En
réponse aux attaques de l'ouvrage de Valérie Trierweiler, " Merci pour ce
moment ", François Hollande a eu ces mots : " Je suis au service des
plus pauvres, c'est ma raison d'être ". Pour le Président de la
République, son ex-compagne chercherait avant tout à se venger et mentirait en
affirmant qu'il n'aime pas les pauvres.
Toujours
est-il qu’il faut considérer d’abord les actes et non les paroles pour se faire
une idée précise de la valeur des propos présidentiels…
Les
riches ou les pauvres sont avant tout des personnes physiques. En
s‘intéressant au régime fiscal qui leur est appliqué, on peut savoir
aisément quelles sont les personnes qui sont privilégiées par le système fiscal
français et celles qui le sont beaucoup moins.
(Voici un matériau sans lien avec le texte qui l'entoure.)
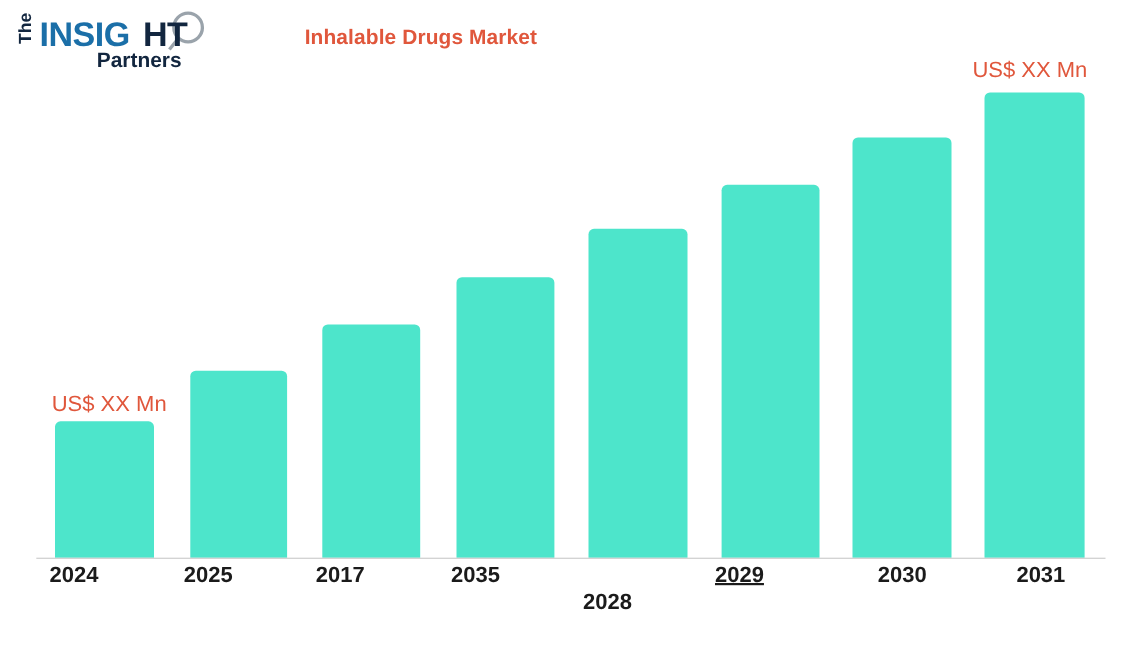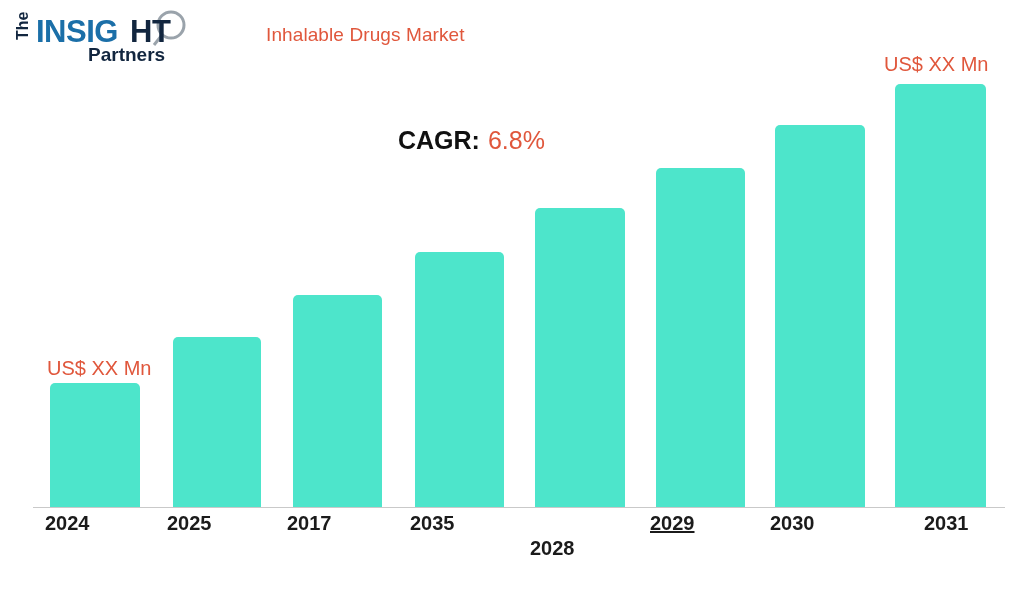"Inhalable Drugs Market" #chart-title { font-weight: none -> bold; left: 266px -> 277px }
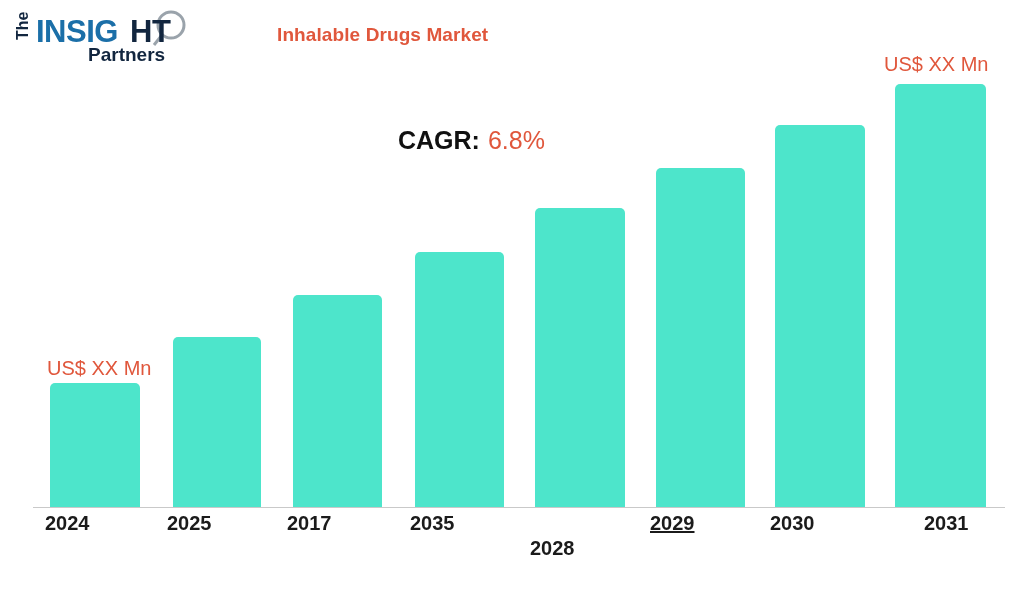"CAGR: 6.8%" div { html: <div> <span>CAGR:</span><span>6.8%</span> </div> -> none }
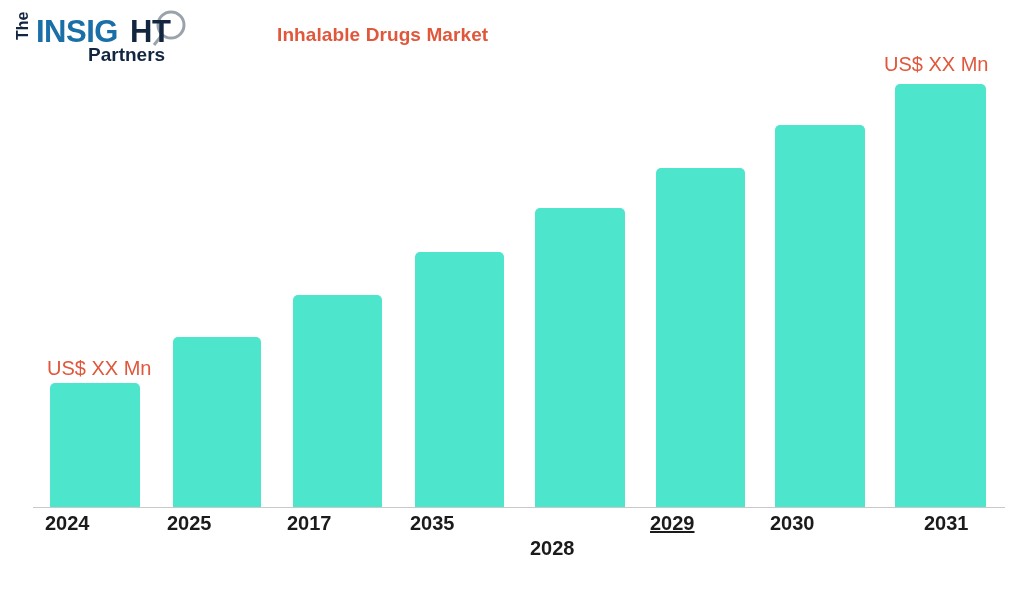"2030" div.tick-label { left: 770px -> 798px }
Et en analysant l’action (ou
l’inaction…) de François Hollande en matière fiscale depuis 2012, la réponse
apparaît claire...
A qui profite le manque de progressivité de l’impôt sur le revenu ?
Dès
lors que le nombre de tranches comme l’éventail des taux d’imposition ont été
réduits et resserrés vers le bas, notamment par Laurent Fabius, ministre
des finances en 2000, l’IR n’est plus hélas calculé en fonction des
« facultés » de chacun.
Le
simple rétablissement de quatorze tranches d’imposition telles qu’elles
existaient au début des années 1980, au lieu des cinq tranches actuelles
(5,50%, 14%, 30%, 41%, 45%) aurait permis de rétablir une réelle progressivité
de l'IR et de dégager des recettes supérieures aux 58 milliards d'euros qu'il a
rapporté en 2012. Mais François Hollande s’est contenté uniquement de porter le
taux marginal de 41% à 45 % pour les revenus supérieurs à 150 000 €
et sans toucher au reste, cela ne change quasiment rien au système fiscal qui
reste toujours dégressif pour les plus hauts revenus. De plus, ce taux de 45%
rapportera seulement 0,7 milliard € de recettes supplémentaires !
François
Hollande et Jean-Marc Ayrault ont laissé en outre perdurer en 2012 le gel du
barème introduit en 2011 par le gouvernement de François Fillon. Ce gel a été
ensuite reconduit sur les revenus de 2012 et l’impôt payé en 2013, ce qui
représente en fait une hausse déguisée supportée par les contribuables de 3,4
milliards d'euros !
Et
maintenant, après avoir fait rentrer des millions de contribuables dans l'IR en
gelant le barème, le nouveau Premier ministre Manuel Valls les fait ressortir
en annonçant la suppression de la 1ère tranche de l'IR. C'est de
l'improvisation fiscale permanente avec toujours le même refus d'engager une
réforme fiscale ambitieuse et juste !
Qui est favorisé par le maintien du quotient familial et du quotient conjugal ?
- Le
montant de l’IR est modulé en fonction du quotient familial, un mécanisme qui
prend en compte la taille de la famille mais subventionne davantage les
familles riches que les familles pauvres, la réduction d'impôt étant en effet
proportionnelle au revenu. Le plafonnement du QF a certes été baissé de 2000 €
à 1500 € par demi-part pour les familles imposables en haut de l’échelle mais
le système reste toujours aussi injuste compte tenu de la concentration des
gains actuels sur les ménages les mieux lotis.
Le
remplacement du QF par un crédit d'impôt, identique pour tous, serait bénéfique
pour les familles modestes, pas ou peu imposées, car elles verraient leur
niveau de vie augmenter sensiblement. Et que la France abandonne le QF
(appliqué en Europe seulement au Luxembourg et en Suisse) et adopte un système
de crédit d’impôt comme le font déjà l'Allemagne, la Belgique, le Canada,
l’Espagne, la Hongrie, l’Italie, les Pays-Bas, la Pologne, le Portugal, la
République Tchèque, ne serait donc pas déraisonnable.
-
Quant au quotient conjugal, il est imprégné d'un schéma familial daté, pour ne
pas dire séculaire, où le chef de famille apporte des revenus au ménage et la
femme s'épanouit dans les tâches domestiques. Il consiste à diviser la somme
des revenus d'un couple par deux avant de lui appliquer le barème progressif.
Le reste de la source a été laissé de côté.